__DATA TO EXAMINE__
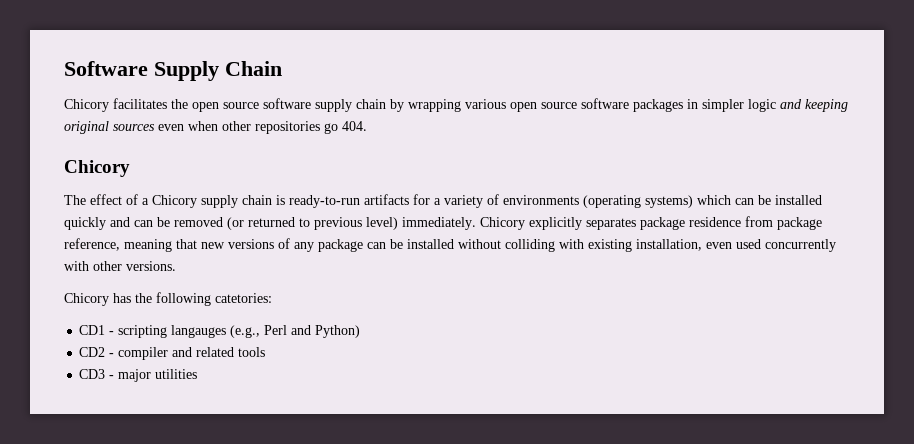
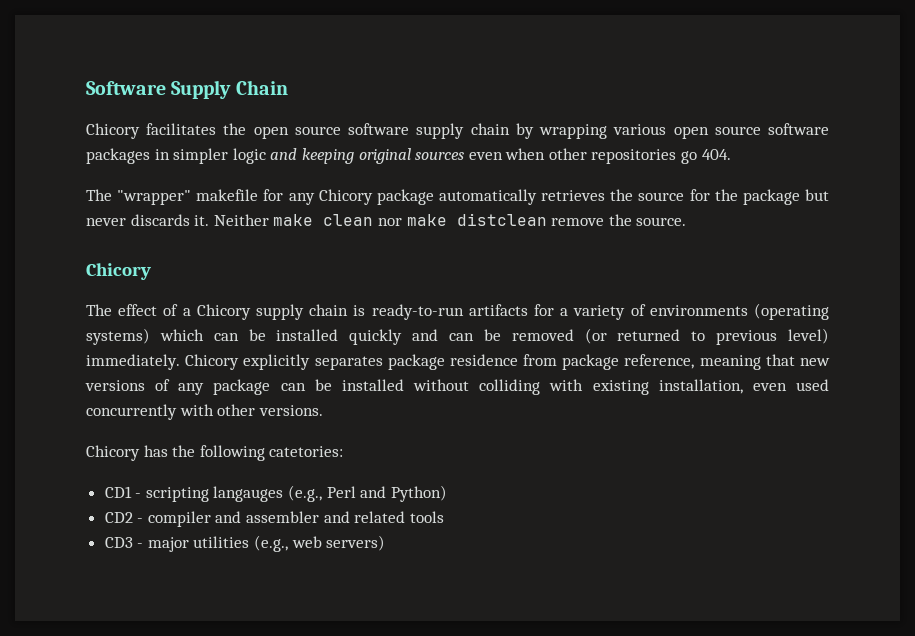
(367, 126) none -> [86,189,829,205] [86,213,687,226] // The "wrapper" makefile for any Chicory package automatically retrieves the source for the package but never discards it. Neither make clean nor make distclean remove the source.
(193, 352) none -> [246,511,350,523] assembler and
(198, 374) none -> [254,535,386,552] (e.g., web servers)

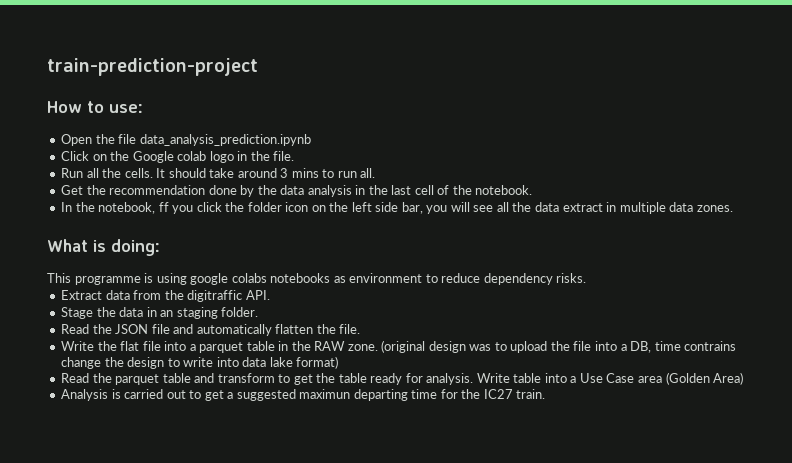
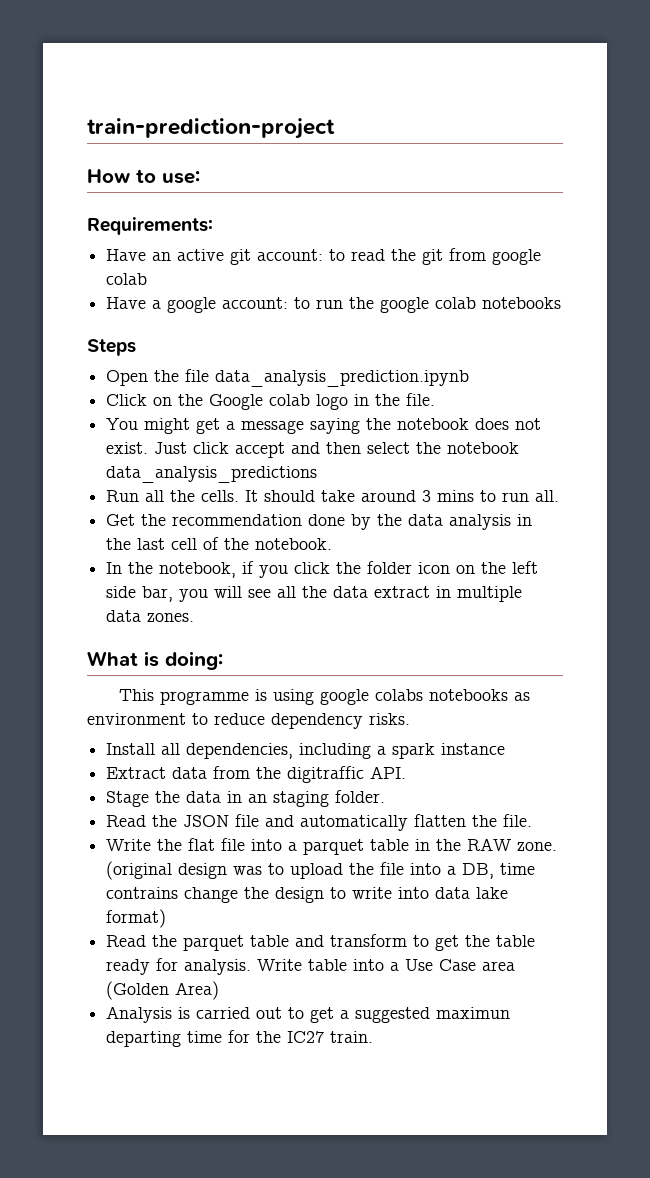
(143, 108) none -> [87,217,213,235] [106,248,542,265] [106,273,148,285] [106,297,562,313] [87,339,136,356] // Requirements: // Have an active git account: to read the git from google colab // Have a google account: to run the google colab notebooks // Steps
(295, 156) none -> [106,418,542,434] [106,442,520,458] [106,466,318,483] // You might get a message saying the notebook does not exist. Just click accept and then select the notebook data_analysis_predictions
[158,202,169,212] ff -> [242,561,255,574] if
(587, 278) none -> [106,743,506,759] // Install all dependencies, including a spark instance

__AIM OF THE TASK__
An answer that restates all the entries exactly and drops the images is what is needed.

__EXERCISE SOLUTION__
(367, 126) none -> [86,189,829,205] [86,213,687,226] // The "wrapper" makefile for any Chicory package automatically retrieves the source for the package but never discards it. Neither make clean nor make distclean remove the source.
(193, 352) none -> [246,511,350,523] assembler and
(198, 374) none -> [254,535,386,552] (e.g., web servers)

(143, 108) none -> [87,217,213,235] [106,248,542,265] [106,273,148,285] [106,297,562,313] [87,339,136,356] // Requirements: // Have an active git account: to read the git from google colab // Have a google account: to run the google colab notebooks // Steps
(295, 156) none -> [106,418,542,434] [106,442,520,458] [106,466,318,483] // You might get a message saying the notebook does not exist. Just click accept and then select the notebook data_analysis_predictions
[158,202,169,212] ff -> [242,561,255,574] if
(587, 278) none -> [106,743,506,759] // Install all dependencies, including a spark instance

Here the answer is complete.